Black Excellence Month: Shonda Rhimes

By Khadija Sanusi
Image Credits: Flickr/gholamreza bordbar
The Iron Lady of television is changing the world one TGIT at a time.

As "Black History Month" begins, it is important to also highlight black excellence. For decades, Shonda Rhimes has created, written and produced some of the Best ABC shows of all time. She has invented powerful black female characters who have become role models to many viewers and has addressed sensitive African-American issues, such as police brutality. The storyteller has written books including "Year of Yes: How to Dance it Out, Stand in the Sun and Be Your Own Person" and "Year of YES Journal". She was also invited by TED to give a talk "My Year of Saying Yes to Everything."

Powerful black characters:
 

The Nazi:

"Grey's Anatomy" fans got introduced to Miranda Bailey in the very first episode of the show, which was premiered on March 27, 2005. When the new interns got assigned to "The Nazi" as their supervisor, they expected a man. But Shonda wasn't done with the plot twists. Played by Chandra Wilson, the current Chief of Surgery at Grey Sloan Memorial Hospital has succeeded in every aspect of her life. In her personal life, she had the courage to choose to be a single mother instead of staying in a marriage of ultimatums with a husband asking her to choose between him or her patients. Professionally, she has saved many lives, (including a racist's), as well as her colleagues; she delivered Meredith Grey's baby during a superstorm, removed a bullet from Alex Karev's body, treated Izzie Stevens' cancer, took care of Richard Webber's post-ops and helped Christina Yang handle her Ectopic pregnancy.

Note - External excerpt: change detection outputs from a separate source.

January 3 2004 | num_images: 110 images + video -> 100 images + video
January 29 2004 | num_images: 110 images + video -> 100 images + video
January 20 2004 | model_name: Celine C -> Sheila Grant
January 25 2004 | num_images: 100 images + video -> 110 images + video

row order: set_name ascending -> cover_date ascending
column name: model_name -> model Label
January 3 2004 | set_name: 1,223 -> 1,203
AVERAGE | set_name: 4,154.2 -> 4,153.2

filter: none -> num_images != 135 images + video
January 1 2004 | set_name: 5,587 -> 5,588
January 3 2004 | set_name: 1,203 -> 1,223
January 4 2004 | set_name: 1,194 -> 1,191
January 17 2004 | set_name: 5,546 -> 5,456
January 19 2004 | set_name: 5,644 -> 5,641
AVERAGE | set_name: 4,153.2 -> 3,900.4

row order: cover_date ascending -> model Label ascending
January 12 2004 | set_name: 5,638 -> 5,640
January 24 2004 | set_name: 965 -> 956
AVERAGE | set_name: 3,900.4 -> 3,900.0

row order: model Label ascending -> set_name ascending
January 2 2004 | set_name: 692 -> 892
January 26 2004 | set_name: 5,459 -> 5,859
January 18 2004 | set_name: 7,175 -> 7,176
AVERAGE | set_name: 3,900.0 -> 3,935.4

Her most successful surgery was a 12-person "domino" surgery, involving six simultaneous kidney transplants. When in season 12, Bailey was asked to present her candidacy for the chieftaincy, she recited her speech as she operated on a patient, announcing in the O.R,

"I was made for this job. This job was made for me."

The Gladiator (of all the Gladiators):

"The Good Wife" and "Suits" are two shows about Lawyers. Just to be clear, "Scandal" is not. Olivia Pope, as Marie Claire describes her is a, "White House staffer-turned-fixer" who, "runs a crisis management company." She has "fixed" rigged elections and sex tape scandals along with President Fitzgerald Grant's miscellaneous extra-curricular activities. Kerry Washington's character refers to her team of fixers as Gladiators in Suits (not lawyers) and knows her worth,

"I' am very good at what I do. I am better than anyone else. And that is not arrogance. That is a fact."

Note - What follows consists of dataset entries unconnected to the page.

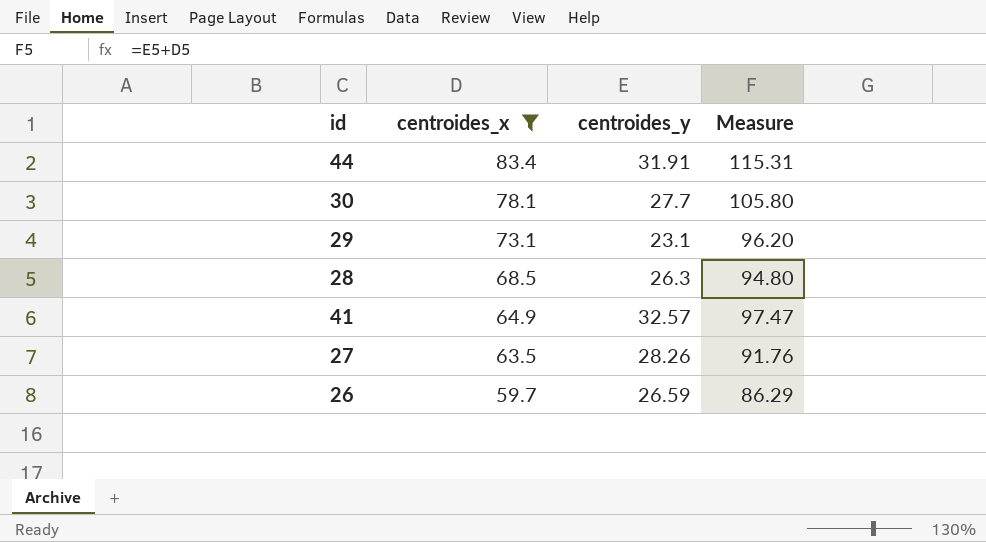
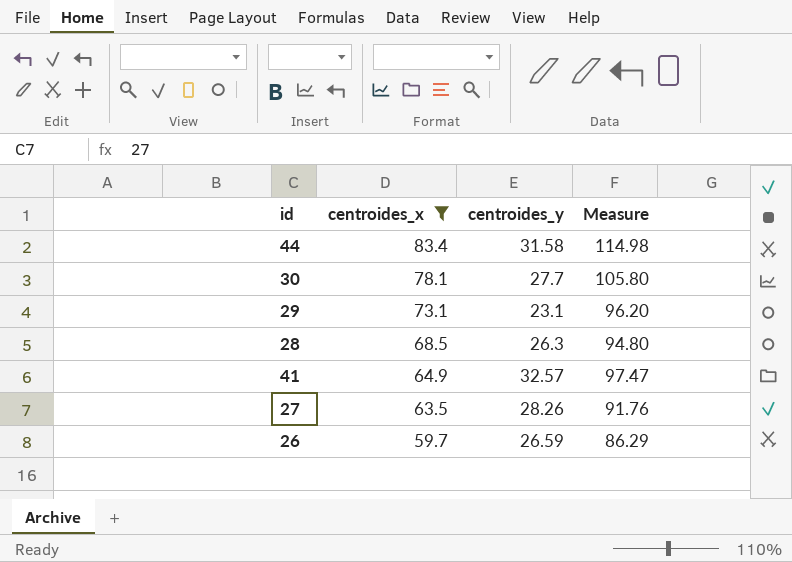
44 | centroides_y: 31.91 -> 31.58
44 | Measure: 115.31 -> 114.98

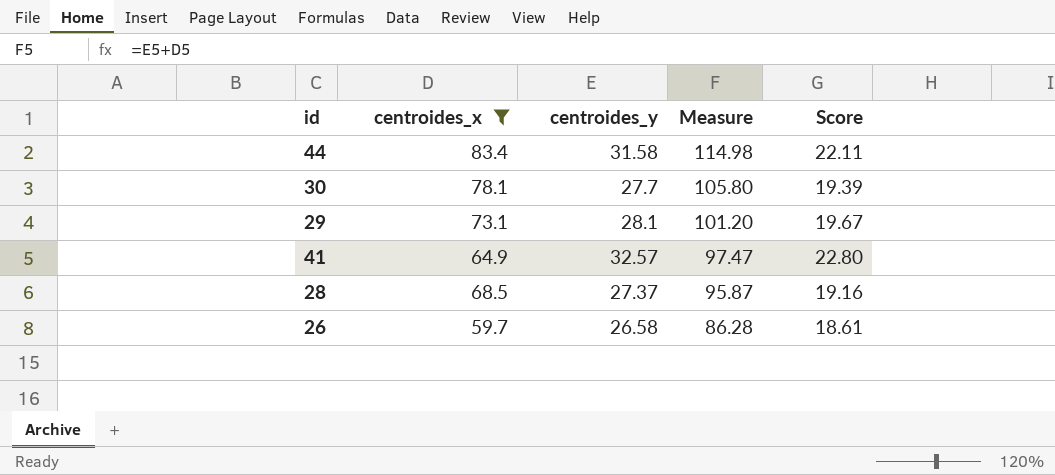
row order: centroides_x descending -> Measure descending
column Score | formula: none -> [centroides_y] * 0.7
row 27: 63.5 | 28.26 | 91.76 -> none
29 | centroides_y: 23.1 -> 28.1
29 | Measure: 96.20 -> 101.20
28 | centroides_y: 26.3 -> 27.37
28 | Measure: 94.80 -> 95.87
26 | centroides_y: 26.59 -> 26.58
26 | Measure: 86.29 -> 86.28

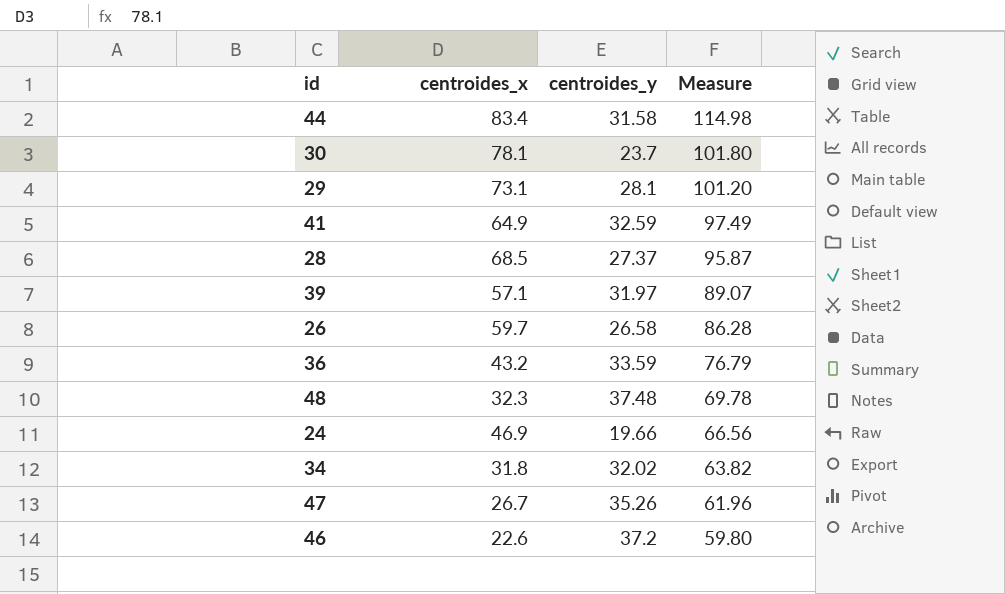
filter: centroides_x >= 59.7 -> none
column Score | formula: [centroides_y] * 0.7 -> none
30 | centroides_y: 27.7 -> 23.7
30 | Measure: 105.80 -> 101.80
41 | centroides_y: 32.57 -> 32.59
41 | Measure: 97.47 -> 97.49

Anna Mae (Annalise Keating):

Speaking of law, Annalise Keating was the lawyer you didn't know you needed. As a law professor, she did everything she could for her students and clients, even if it meant lying to stick to a story. Notwithstanding her representation of "the most hardened criminals—people who've committed everything from fraud to arson to murder," ABC describes her as, "Everything you hope your Criminal Law professor will be." Before she accepted the part in the hit show "How To Get Away With Murder", talented actress Viola Davis told the producers, "I'm not gonna do this unless I can take my wig off." In an episode entitled "Let's Get to Scooping", the actress came home, cleaned off her make-up and took off her wig and eyelash extensions before going to bed.

Police brutality
 

In 2015, Huffington Post reviewed the then-latest episode of Scandal, which was called "The Lawn Chair." In it, Brandon Parker—an unarmed teenager—was shot by the police who claimed that the boy was in possession of a knife. Olivia Pope not only joined the protest against injustice, but she also involved David Rosen, the Attorney General, in the case, proved that the knife was not his and helped put the police officer behind bars. At the end of the episode, she took the boy's father to the White House and he cried in the arms of the leader of the free world.

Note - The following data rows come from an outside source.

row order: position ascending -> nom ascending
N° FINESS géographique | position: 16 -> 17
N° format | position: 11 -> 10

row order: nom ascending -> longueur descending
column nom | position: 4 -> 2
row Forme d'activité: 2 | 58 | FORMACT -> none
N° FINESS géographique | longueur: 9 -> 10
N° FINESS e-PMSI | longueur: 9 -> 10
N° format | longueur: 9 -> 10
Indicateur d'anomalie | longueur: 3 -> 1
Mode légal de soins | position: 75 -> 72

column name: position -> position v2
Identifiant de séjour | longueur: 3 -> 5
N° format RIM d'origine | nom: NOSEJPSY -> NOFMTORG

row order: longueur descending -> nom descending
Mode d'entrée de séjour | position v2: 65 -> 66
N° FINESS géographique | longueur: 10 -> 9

Three years later and we are still dealing with the same social issues. Shonda Rhimes took to Grey's Anatomy to raise awareness. When a young, black teenage boy was brought to the hospital with a bullet wound in "Personal Jesus". Trauma surgeon April Kepner just could not understand how this could happen in "an upper-class neighborhood." Jackson Avery, the hospital's Head of Plastic surgery, shared a personal story of policemen drawing guns and yelling at him, slamming him into the car and handcuffing him.

Although he later confronted a police officer about it, the most heart-breaking scene of the episode was when Miranda Bailey and her husband Ben Warren gave a talk to their son. They told him to follow the policeman's instructions, move slowly and ended with, 

"Everything we're saying to you, we're saying because we want you to come home again and grow up into anything you want to be."

There you go. There is your Woman Crush Wednesday.